[langsec-discuss] CVEs from inappropriate use of regular expressions

Jeffrey Goldberg jeffrey at goldmark.org
Wed Nov 29 20:14:29 UTC 2017

I do not know if these resulted in CVEs, but a number of password managers had security vulnerabilities that were due to misparsing URIs with regular expressions. URIs comprise a regular language, so these don’t strictly meet what you are asking for; but the regular expressions were not built around the specification of the URL language.

(Also note that most developers use perl-compatible regular expressions which can describe some non-regular languages.)

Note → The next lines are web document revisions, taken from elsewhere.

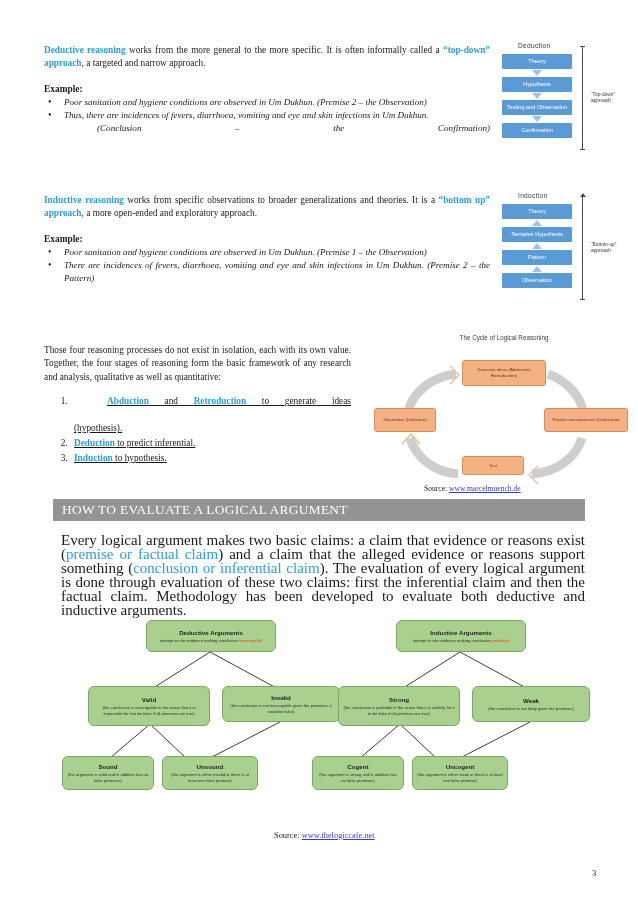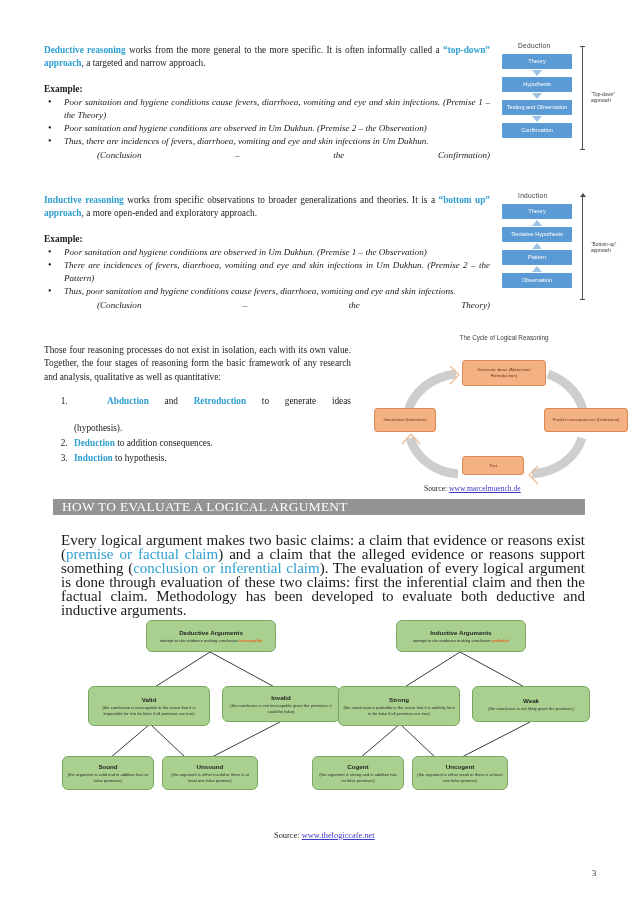--- a/index.html
+++ b/index.html
@@ -174,20 +174,21 @@
   }
   .num-list {
     margin: 11px 0 0 0;
     padding: 0 0 0 26px;
     font-size: 9.3px;
     line-height: 13.6px;
   }
   .num-list li {
     margin-bottom: 1px;
     padding-left: 4px;
+    text-decoration: underline;
   }
 
   
   .cycle-wrap {
     position: absolute;
     left: 370px;
     top: 334px;
     width: 268px;
     height: 160px;
   }
@@ -230,21 +231,21 @@
     color: #3b3bc4;
     text-decoration: underline;
   }
 
   
   .section-bar {
     position: absolute;
     left: 53px;
     top: 499px;
     width: 532px;
-    height: 16px;
+    height: 22px;
     background: #949494;
     color: #ffffff;
     font-family: "Liberation Serif", serif;
     font-size: 13.4px;
     letter-spacing: 0.3px;
     display: flex;
     align-items: center;
     padding-left: 9px;
     box-sizing: border-box;
   }
@@ -321,21 +322,20 @@
 
 <div class="page">
 
   <div class="sec-deductive">
     <div class="para">
       <span class="hl">Deductive reasoning</span><span> works from the more general to the more specific. It is often informally called a </span><span class="hl">“top-down” approach</span><span>, a targeted and narrow approach.</span>
     </div>
 
     <div class="example-label">Example:</div>
     <ul class="bullets">
-      <li><span>Poor sanitation and hygiene conditions cause fevers, diarrhoea, vomiting and eye and skin infections. (Premise 1 – the Theory)</span></li>
       <li><span>Poor sanitation and hygiene conditions are observed in Um Dukhun. (Premise 2 – the Observation)</span></li>
       <li>
         <span>Thus, there are incidences of fevers, diarrhoea, vomiting and eye and skin infections in Um Dukhun.</span>
         <span class="justify-spread">
           <span>(Conclusion</span>
           <span>–</span>
           <span>the</span>
           <span>Confirmation)</span>
         </span>
       </li>
@@ -363,29 +363,20 @@
 
   <div class="sec-deductive" style="top:194px;">
     <div class="para">
       <span class="hl">Inductive reasoning</span><span> works from specific observations to broader generalizations and theories. It is a </span><span class="hl">“bottom up” approach</span><span>, a more open-ended and exploratory approach.</span>
     </div>
 
     <div class="example-label">Example:</div>
     <ul class="bullets">
       <li><span>Poor sanitation and hygiene conditions are observed in Um Dukhun. (Premise 1 – the Observation)</span></li>
       <li><span>There are incidences of fevers, diarrhoea, vomiting and eye and skin infections in Um Dukhun. (Premise 2 – the Pattern)</span></li>
-      <li>
-        <span>Thus, poor sanitation and hygiene conditions cause fevers, diarrhoea, vomiting and eye and skin infections.</span>
-        <span class="justify-spread">
-          <span>(Conclusion</span>
-          <span>–</span>
-          <span>the</span>
-          <span>Theory)</span>
-        </span>
-      </li>
     </ul>
   </div>
 
   <div class="flow-diagram" style="left:496px; top:192px;">
     <div class="flow-title">Induction</div>
     <div class="flow-boxes">
       <div class="flow-box">Theory</div>
       <div class="flow-arrow up"></div>
       <div class="flow-box">Tentative Hypothesis</div>
       <div class="flow-arrow up"></div>
@@ -408,21 +399,21 @@
         <span class="justify-spread">
           <span class="hl">Abduction</span>
           <span>and</span>
           <span class="hl">Retroduction</span>
           <span>to</span>
           <span>generate</span>
           <span>ideas</span>
         </span>
         <span>(hypothesis).</span>
       </li>
-      <li><span class="hl">Deduction</span><span> to addition consequences.</span></li>
+      <li><span class="hl">Deduction</span><span> to predict inferential.</span></li>
       <li><span class="hl">Induction</span><span> to hypothesis.</span></li>
     </ol>
   </div>
 
   <div class="cycle-wrap">
     <div class="cycle-title">The Cycle of Logical Reasoning</div>
 
     <svg class="tree-svg" style="width:268px;height:160px;" viewBox="0 0 268 160">
 
       <path d="M 178 40 A 58 50 0 0 1 214 84" stroke="#d0cecd" stroke-width="9" fill="none"></path>

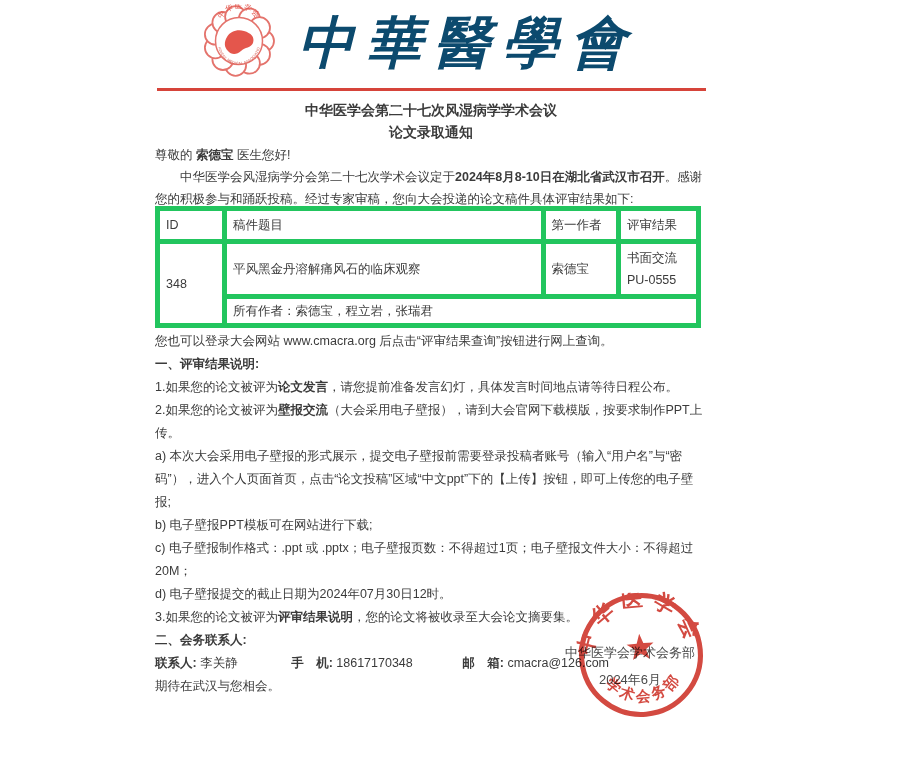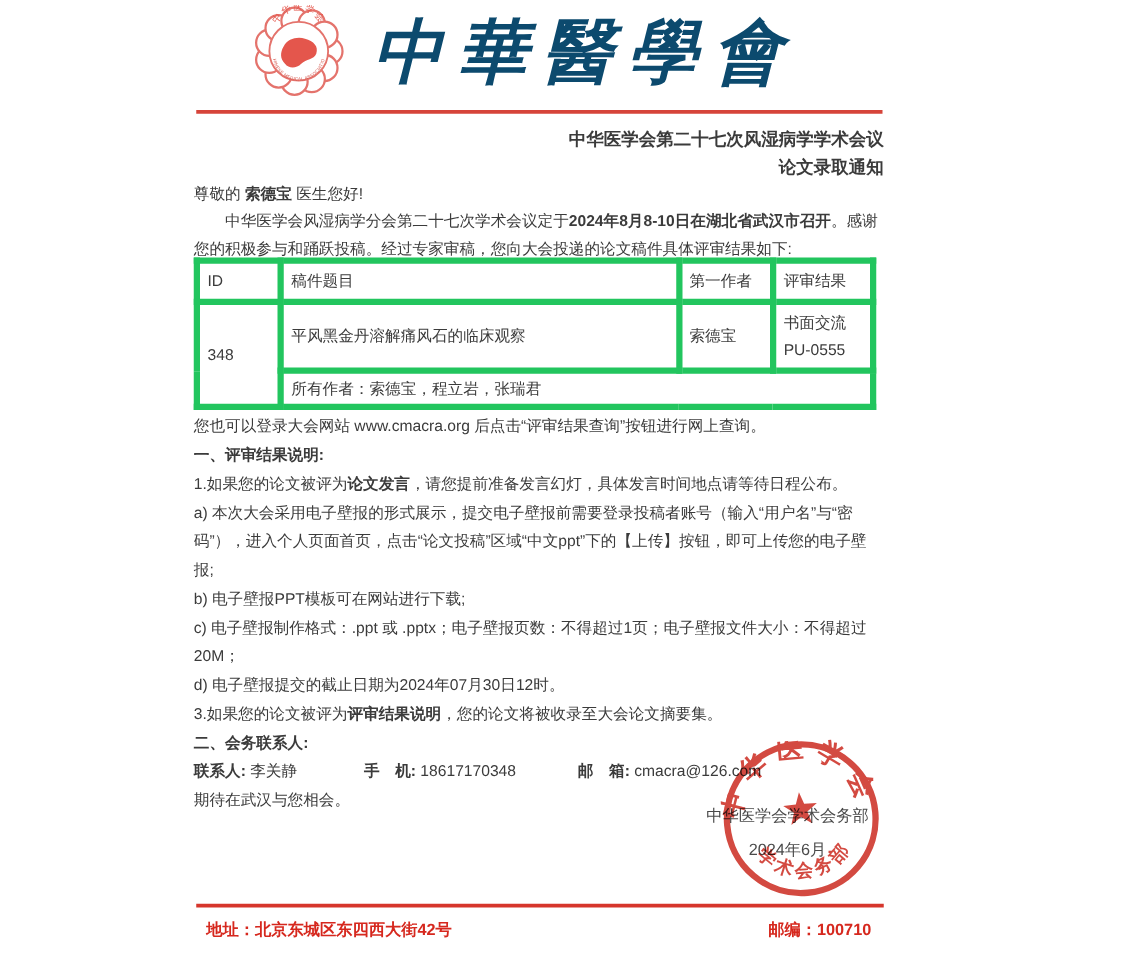--- a/index.html
+++ b/index.html
@@ -9,21 +9,21 @@
   
   .logo{position:absolute;left:183px;top:4px;width:112px;height:76px;}
   .calligraphy{position:absolute;left:298px;top:2px;width:360px;height:84px;
                font-family:"DejaVu Serif","Liberation Serif",serif;font-style:italic;font-weight:700;
                font-size:56px;line-height:80px;letter-spacing:12px;color:#0c4a6e;white-space:nowrap;}
   .head-rule{position:absolute;left:157px;top:88px;width:549px;height:3px;background:#d6443a;}
 
   
   .content{position:absolute;left:155px;top:100px;width:552px;font-size:12.5px;}
   .content p{margin:0;line-height:22px;}
-  .doc-title{text-align:right;font-weight:700;font-size:14px;}
+  .doc-title{text-align:center;font-weight:700;font-size:14px;font-family:Liberation Mono, monospace;}
   .ln{line-height:23px !important;}
   .intro{text-indent:2em;}
   b{font-weight:700;}
 
   
   table.review{border-collapse:collapse;width:546px;margin-top:-4px;margin-bottom:2px;
                font-size:12.5px;color:#3b3b3b;}
   table.review td{border:5px solid #22c55e;padding:2px 6px;vertical-align:middle;text-align:left;}
   td.c-id{width:55px;}  td.c-title{width:350px;margin-top:43px;}  td.c-auth{width:66px;}  td.c-res{width:69px;}
   tr.hdr td{height:24px;}
@@ -118,20 +118,23 @@
     </tbody>
       </table>
 
     <p class="ln">您也可以登录大会网站 www.cmacra.org 后点击“评审结果查询”按钮进行网上查询。</p>
 
     <p class="ln"><b>一、评审结果说明:</b></p>
 
     <p class="ln">
       <span>1.如果您的论文被评为</span><b>论文发言</b><span>，请您提前准备发言幻灯，具体发言时间地点请等待日程公布。</span>
     </p>
+    <p class="ln">
+      <span>2.如果您的论文被评为</span><b>壁报交流</b><span>（大会采用电子壁报），请到大会官网下载模版，按要求制作PPT上传。</span>
+    </p>
     <p class="ln">a) 本次大会采用电子壁报的形式展示，提交电子壁报前需要登录投稿者账号（输入“用户名”与“密码”），进入个人页面首页，点击“论文投稿”区域“中文ppt”下的【上传】按钮，即可上传您的电子壁报;</p>
     <p class="ln">b) 电子壁报PPT模板可在网站进行下载;</p>
     <p class="ln">c) 电子壁报制作格式：.ppt 或 .pptx；电子壁报页数：不得超过1页；电子壁报文件大小：不得超过20M；</p>
     <p class="ln">d) 电子壁报提交的截止日期为2024年07月30日12时。</p>
     <p class="ln">
       <span>3.如果您的论文被评为</span><b>评审结果说明</b><span>，您的论文将被收录至大会论文摘要集。</span>
     </p>
 
     <p class="ln"><b>二、会务联系人:</b></p>
 
@@ -158,18 +161,14 @@
     <text font-size="21" font-weight="700" fill="#cf362c" letter-spacing="8">
       <textPath href="#stampTopArc" startOffset="50%" text-anchor="middle">中华医学会</textPath>
     </text>
     <polygon fill="#cf362c" points="62,41 65.3,50.5 75.3,50.7 67.3,56.7 70.2,66.3 62,60.6 53.8,66.3 56.7,56.7 48.7,50.7 58.7,50.5"></polygon>
     <path id="stampBotArc" d="M 25 88 A 45 45 0 0 0 99 88" fill="none"></path>
     <text font-size="14.5" font-weight="700" fill="#cf362c" letter-spacing="3">
       <textPath href="#stampBotArc" startOffset="50%" text-anchor="middle">学术会务部</textPath>
     </text>
   </svg>
 
-  <div class="footer">
-    <span class="addr">地址：北京东城区东四西大街42号</span>
-    <span class="zip">邮编：100710</span>
-  </div>
 
 </div>
 
 </body></html>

The exploits were typically of the form of tricking a password manager to fill secrets for legitimate site A into malicious site B. Password managers store a URL along with username and password. And those password managers that assist with filling web login forms will not fill in forms on pages for which the location does not “match” what the the password manager has stored. That matching requires that the password manager parse the web page location and also parse what it has stored internally. Misparsing of either can lead to failure that would allow the kind of attack I described.

The sort of thing that was appearing in phishing email that could fool several password managers was of the form


The fragment would create the malicious page, but I don’t have that at hand. (What I’ve quoted is in our tests, but I’d have to dig through a lot of history to get the complete example of a malicious URI.) The point is that the password manager and the browser may interpret that URI very very differently.

In our case (I work for the makers of 1Password), we had known not to use regexes for this ever since Sergey explained the basic principles of langsec to me many years ago at a party in a Las Vegas penthouse. However, knowing not to do X and not doing X are two different things. One reason that it took as time to move to proper parsing of URLs is because many users had lots of data with alleged URLs like “www.facebook.com”. It turns out that that is a syntactically valid URL, but when parsed according to the specification, it is a URL with only a path component.

So because for years we had accepted and allowed users to accumulate such malformed data, such as “www.facebook.com”, we couldn’t simply switch over to proper URL parsing. So since there wasn’t an easy fix and the threat was seen as “theoretical” by many developers, we were slower than we should have been to address this. However, I believe that because I’d learned about langsec, we had a head start when the motivation finally arrived.

When actual exploits started to be reported for these sorts of problems in our competitors, the internal incentives changed rapidly. I also had the very dubious pleasure of saying “I told you so.”[1] By this time we had already moved to proper URL parsing on some platforms and had already identified the challenges and other things that would need to be addressed.

Anyway, our parsing of URLs still has to make an exception for things like “www.facebook.com”. (And we also strip leading and trailing white space.). And there are a few other quirks. Here are a couple of excerpts from our internal documentation on URI parsing:

> Apple’s `NSURL URLWithString` incorrectly rejects URI strings that that have unescaped "/" and "?" within the query portion of a URI. These should be allowed according to RFC 3986.


> There are two distinct classes available in the Android SDK. There is the good `java.net.URI` and the bad `android.net.Uri`. Do _not_ use the one from the android package as this implementation performs "little to no validation”.



Jeffrey Goldberg
Chief Defender Against the Dark Arts @ AgileBits

[1] A note on “I told you so"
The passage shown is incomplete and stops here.